What the task asks:
Below are several entries. Transcribe exactly those lines that fall from the one with "MacGregor CG-3000 Complete Set Ja" through the one with "MacGregor CG-3000 Complete Set Met", end lines included.
—————
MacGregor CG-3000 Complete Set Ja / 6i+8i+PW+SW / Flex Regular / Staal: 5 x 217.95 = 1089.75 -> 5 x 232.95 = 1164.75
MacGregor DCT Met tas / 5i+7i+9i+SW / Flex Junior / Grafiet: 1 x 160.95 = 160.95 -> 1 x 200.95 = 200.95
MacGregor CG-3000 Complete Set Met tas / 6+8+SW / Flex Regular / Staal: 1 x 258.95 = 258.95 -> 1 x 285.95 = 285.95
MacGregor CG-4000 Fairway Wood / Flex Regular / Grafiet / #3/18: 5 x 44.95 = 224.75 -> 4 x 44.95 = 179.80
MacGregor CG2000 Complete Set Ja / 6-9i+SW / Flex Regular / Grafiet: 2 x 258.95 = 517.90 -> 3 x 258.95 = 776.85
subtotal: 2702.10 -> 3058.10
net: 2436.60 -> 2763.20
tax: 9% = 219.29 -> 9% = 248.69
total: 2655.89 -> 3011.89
—————
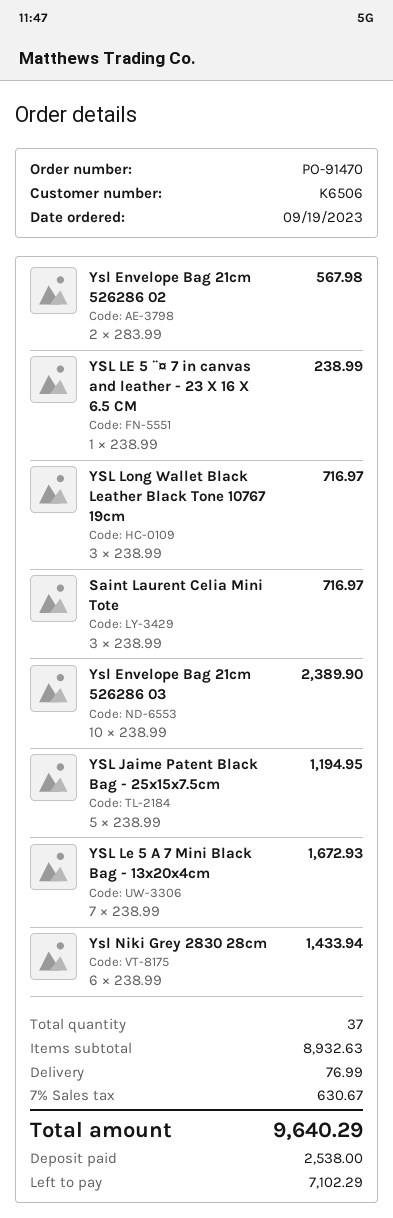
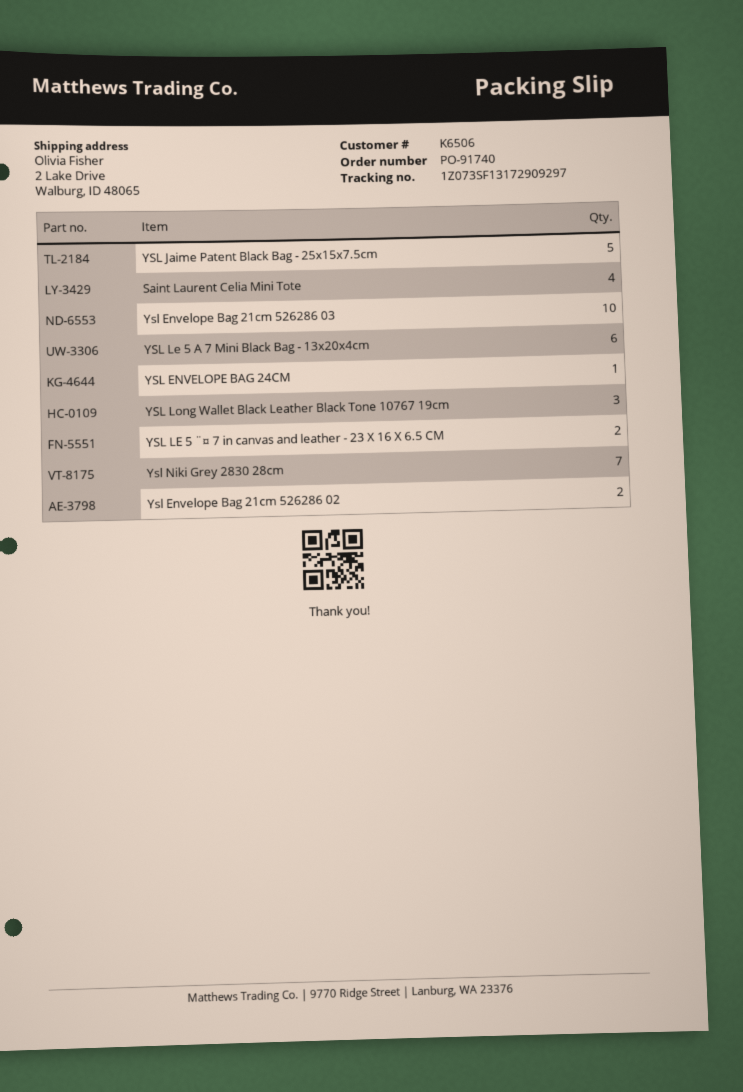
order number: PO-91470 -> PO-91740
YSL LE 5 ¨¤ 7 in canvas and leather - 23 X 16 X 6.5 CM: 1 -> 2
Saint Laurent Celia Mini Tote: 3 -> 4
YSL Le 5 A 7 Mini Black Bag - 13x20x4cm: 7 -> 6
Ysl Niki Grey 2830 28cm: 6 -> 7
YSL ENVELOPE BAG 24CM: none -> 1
—————
Response to the task:
MacGregor CG-3000 Complete Set Ja / 6i+8i+PW+SW / Flex Regular / Staal: 5 x 217.95 = 1089.75 -> 5 x 232.95 = 1164.75
MacGregor DCT Met tas / 5i+7i+9i+SW / Flex Junior / Grafiet: 1 x 160.95 = 160.95 -> 1 x 200.95 = 200.95
MacGregor CG-3000 Complete Set Met tas / 6+8+SW / Flex Regular / Staal: 1 x 258.95 = 258.95 -> 1 x 285.95 = 285.95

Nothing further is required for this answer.